:: Record extracts ::

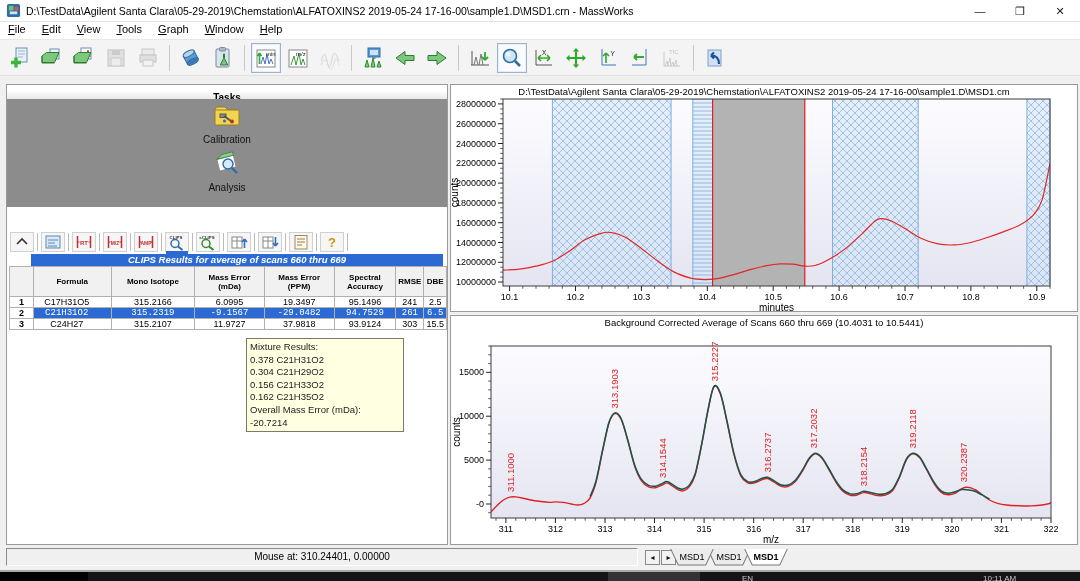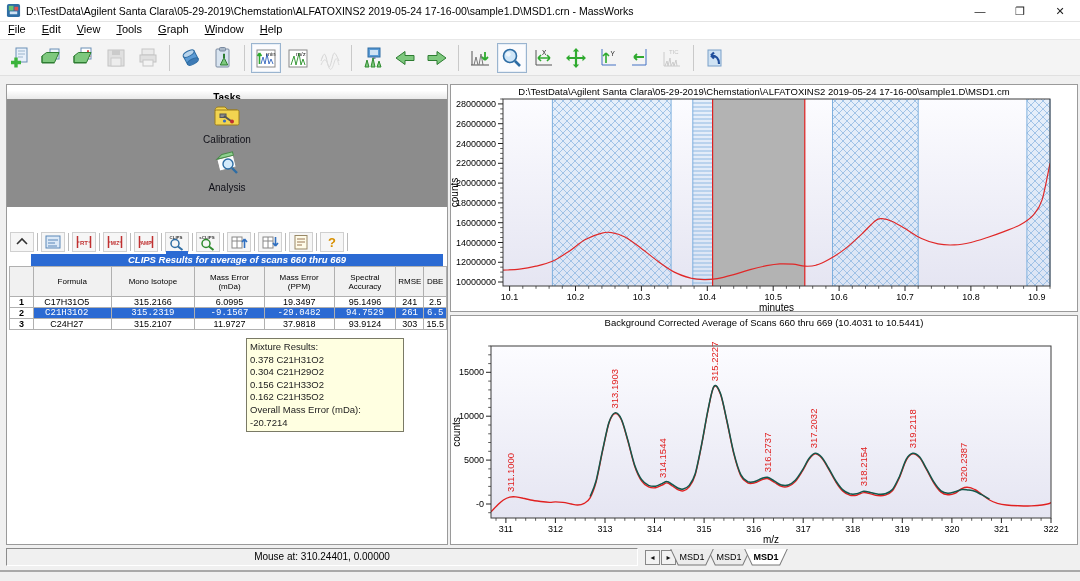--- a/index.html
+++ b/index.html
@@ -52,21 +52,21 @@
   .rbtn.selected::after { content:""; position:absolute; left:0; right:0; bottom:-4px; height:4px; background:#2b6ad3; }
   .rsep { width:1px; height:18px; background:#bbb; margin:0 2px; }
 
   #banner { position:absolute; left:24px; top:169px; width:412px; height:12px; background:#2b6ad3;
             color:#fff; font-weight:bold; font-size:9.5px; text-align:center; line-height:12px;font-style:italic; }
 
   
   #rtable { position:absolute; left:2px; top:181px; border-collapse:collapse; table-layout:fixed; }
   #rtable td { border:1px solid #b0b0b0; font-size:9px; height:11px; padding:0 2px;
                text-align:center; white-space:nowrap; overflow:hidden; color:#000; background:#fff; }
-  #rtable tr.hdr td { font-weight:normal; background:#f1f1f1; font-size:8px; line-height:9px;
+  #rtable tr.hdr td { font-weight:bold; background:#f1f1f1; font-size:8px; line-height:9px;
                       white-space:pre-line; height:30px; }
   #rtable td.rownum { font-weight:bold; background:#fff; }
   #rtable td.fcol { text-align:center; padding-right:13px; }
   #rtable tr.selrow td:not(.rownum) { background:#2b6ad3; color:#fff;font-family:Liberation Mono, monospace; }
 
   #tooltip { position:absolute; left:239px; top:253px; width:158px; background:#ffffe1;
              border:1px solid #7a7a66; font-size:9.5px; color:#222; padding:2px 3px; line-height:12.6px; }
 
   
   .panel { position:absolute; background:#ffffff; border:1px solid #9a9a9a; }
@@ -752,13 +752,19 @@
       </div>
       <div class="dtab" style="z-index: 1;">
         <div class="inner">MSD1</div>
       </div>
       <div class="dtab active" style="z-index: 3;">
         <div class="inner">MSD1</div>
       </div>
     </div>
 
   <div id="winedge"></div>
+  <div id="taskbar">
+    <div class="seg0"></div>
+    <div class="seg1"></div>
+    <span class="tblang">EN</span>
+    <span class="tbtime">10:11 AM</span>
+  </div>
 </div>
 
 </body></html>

:::
:: Record extracts ::

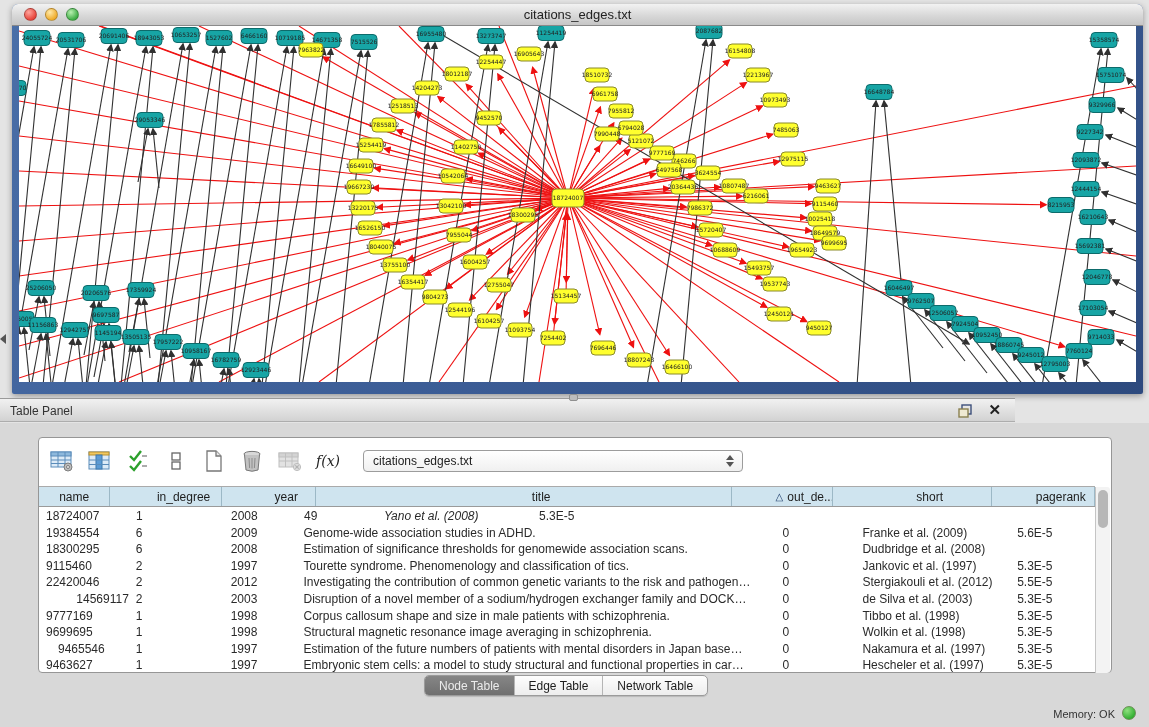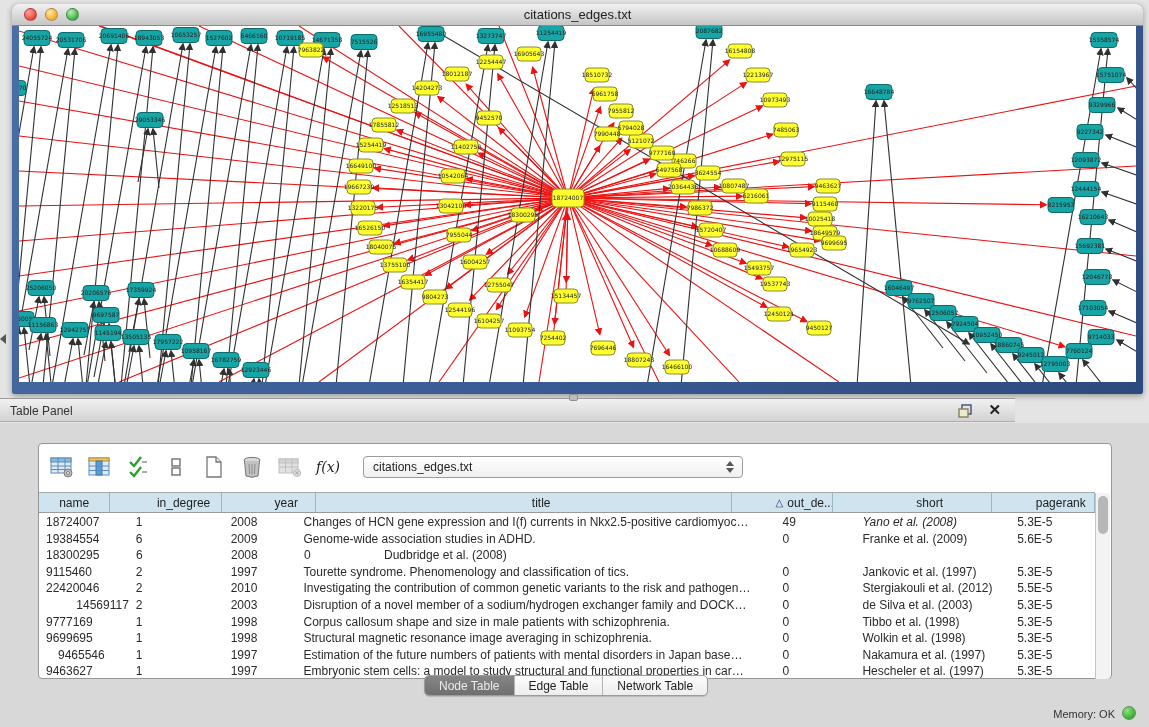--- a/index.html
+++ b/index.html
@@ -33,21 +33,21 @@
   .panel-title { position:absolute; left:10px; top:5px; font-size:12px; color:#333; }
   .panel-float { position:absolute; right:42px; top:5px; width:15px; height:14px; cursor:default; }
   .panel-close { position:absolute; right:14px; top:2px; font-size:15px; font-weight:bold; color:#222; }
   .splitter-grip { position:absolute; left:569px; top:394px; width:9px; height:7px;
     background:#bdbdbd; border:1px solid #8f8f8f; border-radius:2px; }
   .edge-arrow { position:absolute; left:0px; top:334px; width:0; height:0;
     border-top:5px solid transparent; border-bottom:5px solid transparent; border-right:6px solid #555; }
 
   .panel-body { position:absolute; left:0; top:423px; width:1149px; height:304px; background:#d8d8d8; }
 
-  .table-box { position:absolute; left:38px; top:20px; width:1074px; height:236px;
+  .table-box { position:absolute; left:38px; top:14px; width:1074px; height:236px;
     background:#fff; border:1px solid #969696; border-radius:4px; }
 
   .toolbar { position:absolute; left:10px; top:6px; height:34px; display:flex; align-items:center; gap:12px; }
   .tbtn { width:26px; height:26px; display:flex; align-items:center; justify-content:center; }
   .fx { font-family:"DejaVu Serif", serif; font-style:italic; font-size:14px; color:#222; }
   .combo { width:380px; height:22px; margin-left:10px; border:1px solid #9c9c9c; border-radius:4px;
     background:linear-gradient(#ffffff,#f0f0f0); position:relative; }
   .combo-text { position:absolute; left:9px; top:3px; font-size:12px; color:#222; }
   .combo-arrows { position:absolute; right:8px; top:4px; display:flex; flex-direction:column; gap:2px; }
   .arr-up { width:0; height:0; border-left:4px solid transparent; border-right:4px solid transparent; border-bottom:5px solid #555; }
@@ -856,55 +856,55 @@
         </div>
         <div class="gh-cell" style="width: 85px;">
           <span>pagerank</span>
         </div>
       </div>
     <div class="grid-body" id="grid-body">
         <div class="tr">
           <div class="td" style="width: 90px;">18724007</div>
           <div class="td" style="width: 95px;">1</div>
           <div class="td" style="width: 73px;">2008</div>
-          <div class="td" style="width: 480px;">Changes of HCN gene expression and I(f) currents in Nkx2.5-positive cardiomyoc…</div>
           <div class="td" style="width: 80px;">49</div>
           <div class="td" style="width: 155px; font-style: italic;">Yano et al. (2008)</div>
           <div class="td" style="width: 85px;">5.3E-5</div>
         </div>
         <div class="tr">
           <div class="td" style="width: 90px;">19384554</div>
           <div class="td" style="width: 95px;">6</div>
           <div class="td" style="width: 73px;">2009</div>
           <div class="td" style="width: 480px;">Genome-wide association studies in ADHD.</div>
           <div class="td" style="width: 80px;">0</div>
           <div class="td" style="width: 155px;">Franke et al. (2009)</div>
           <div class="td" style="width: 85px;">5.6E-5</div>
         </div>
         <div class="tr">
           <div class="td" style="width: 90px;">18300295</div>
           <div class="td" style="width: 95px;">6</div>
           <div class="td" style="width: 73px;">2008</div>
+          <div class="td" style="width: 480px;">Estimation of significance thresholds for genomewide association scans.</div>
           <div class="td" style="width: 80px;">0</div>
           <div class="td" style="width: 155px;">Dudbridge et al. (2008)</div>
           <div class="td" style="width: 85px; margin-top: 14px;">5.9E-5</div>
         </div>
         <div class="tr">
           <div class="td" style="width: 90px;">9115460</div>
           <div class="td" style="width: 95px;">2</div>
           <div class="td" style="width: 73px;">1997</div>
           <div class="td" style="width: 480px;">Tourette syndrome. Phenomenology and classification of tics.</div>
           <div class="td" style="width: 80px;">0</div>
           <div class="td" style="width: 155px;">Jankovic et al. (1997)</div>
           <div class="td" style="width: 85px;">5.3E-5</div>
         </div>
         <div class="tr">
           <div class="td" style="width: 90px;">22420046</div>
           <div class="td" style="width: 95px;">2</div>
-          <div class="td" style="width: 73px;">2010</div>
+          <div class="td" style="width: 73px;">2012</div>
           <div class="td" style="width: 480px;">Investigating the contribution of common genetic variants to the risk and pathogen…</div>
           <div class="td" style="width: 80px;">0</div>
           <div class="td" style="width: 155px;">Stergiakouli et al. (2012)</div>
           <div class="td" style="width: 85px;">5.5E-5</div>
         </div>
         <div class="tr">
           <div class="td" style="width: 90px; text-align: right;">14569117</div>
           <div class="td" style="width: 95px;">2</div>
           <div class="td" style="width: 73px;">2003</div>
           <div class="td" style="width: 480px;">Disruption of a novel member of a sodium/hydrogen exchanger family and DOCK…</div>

:::
:: Record extracts ::

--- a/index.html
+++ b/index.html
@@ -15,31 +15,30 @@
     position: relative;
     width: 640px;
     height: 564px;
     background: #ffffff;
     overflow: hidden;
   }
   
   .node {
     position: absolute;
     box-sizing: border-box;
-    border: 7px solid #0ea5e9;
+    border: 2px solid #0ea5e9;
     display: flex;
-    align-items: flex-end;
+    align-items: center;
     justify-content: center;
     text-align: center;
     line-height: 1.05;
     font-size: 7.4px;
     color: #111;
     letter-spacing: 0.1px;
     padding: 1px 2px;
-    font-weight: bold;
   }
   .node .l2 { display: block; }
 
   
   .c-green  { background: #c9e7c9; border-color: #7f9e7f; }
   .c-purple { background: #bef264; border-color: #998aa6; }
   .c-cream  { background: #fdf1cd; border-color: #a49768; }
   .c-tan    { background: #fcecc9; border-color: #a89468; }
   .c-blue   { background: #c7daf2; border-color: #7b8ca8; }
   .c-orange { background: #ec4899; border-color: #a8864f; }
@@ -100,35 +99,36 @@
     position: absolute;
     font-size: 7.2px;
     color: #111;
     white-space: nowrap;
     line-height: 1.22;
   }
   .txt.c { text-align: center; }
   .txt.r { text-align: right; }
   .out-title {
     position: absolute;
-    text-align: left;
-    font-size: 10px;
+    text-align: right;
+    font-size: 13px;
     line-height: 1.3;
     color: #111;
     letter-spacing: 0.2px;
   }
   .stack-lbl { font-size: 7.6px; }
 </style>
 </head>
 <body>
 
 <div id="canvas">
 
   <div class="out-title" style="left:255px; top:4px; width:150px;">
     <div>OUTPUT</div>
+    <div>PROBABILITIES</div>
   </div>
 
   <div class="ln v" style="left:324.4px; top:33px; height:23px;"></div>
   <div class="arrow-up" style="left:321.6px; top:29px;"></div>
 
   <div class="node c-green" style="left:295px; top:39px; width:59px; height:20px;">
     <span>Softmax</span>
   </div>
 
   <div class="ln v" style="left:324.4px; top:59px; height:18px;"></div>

:::

▶ [Task instructions] What do the lines above say from the one containing "position:absolute; left:10px; top:5px;" down to the one containing "position:absolute; right:8px; top:4px;"? Return them exactly, both end lines included, and only them.

▶ [Solution]
   .panel-title { position:absolute; left:10px; top:5px; font-size:12px; color:#333; }
   .panel-float { position:absolute; right:42px; top:5px; width:15px; height:14px; cursor:default; }
   .panel-close { position:absolute; right:14px; top:2px; font-size:15px; font-weight:bold; color:#222; }
   .splitter-grip { position:absolute; left:569px; top:394px; width:9px; height:7px;
     background:#bdbdbd; border:1px solid #8f8f8f; border-radius:2px; }
   .edge-arrow { position:absolute; left:0px; top:334px; width:0; height:0;
     border-top:5px solid transparent; border-bottom:5px solid transparent; border-right:6px solid #555; }
 
   .panel-body { position:absolute; left:0; top:423px; width:1149px; height:304px; background:#d8d8d8; }
 
-  .table-box { position:absolute; left:38px; top:20px; width:1074px; height:236px;
+  .table-box { position:absolute; left:38px; top:14px; width:1074px; height:236px;
     background:#fff; border:1px solid #969696; border-radius:4px; }
 
   .toolbar { position:absolute; left:10px; top:6px; height:34px; display:flex; align-items:center; gap:12px; }
   .tbtn { width:26px; height:26px; display:flex; align-items:center; justify-content:center; }
   .fx { font-family:"DejaVu Serif", serif; font-style:italic; font-size:14px; color:#222; }
   .combo { width:380px; height:22px; margin-left:10px; border:1px solid #9c9c9c; border-radius:4px;
     background:linear-gradient(#ffffff,#f0f0f0); position:relative; }
   .combo-text { position:absolute; left:9px; top:3px; font-size:12px; color:#222; }
   .combo-arrows { position:absolute; right:8px; top:4px; display:flex; flex-direction:column; gap:2px; }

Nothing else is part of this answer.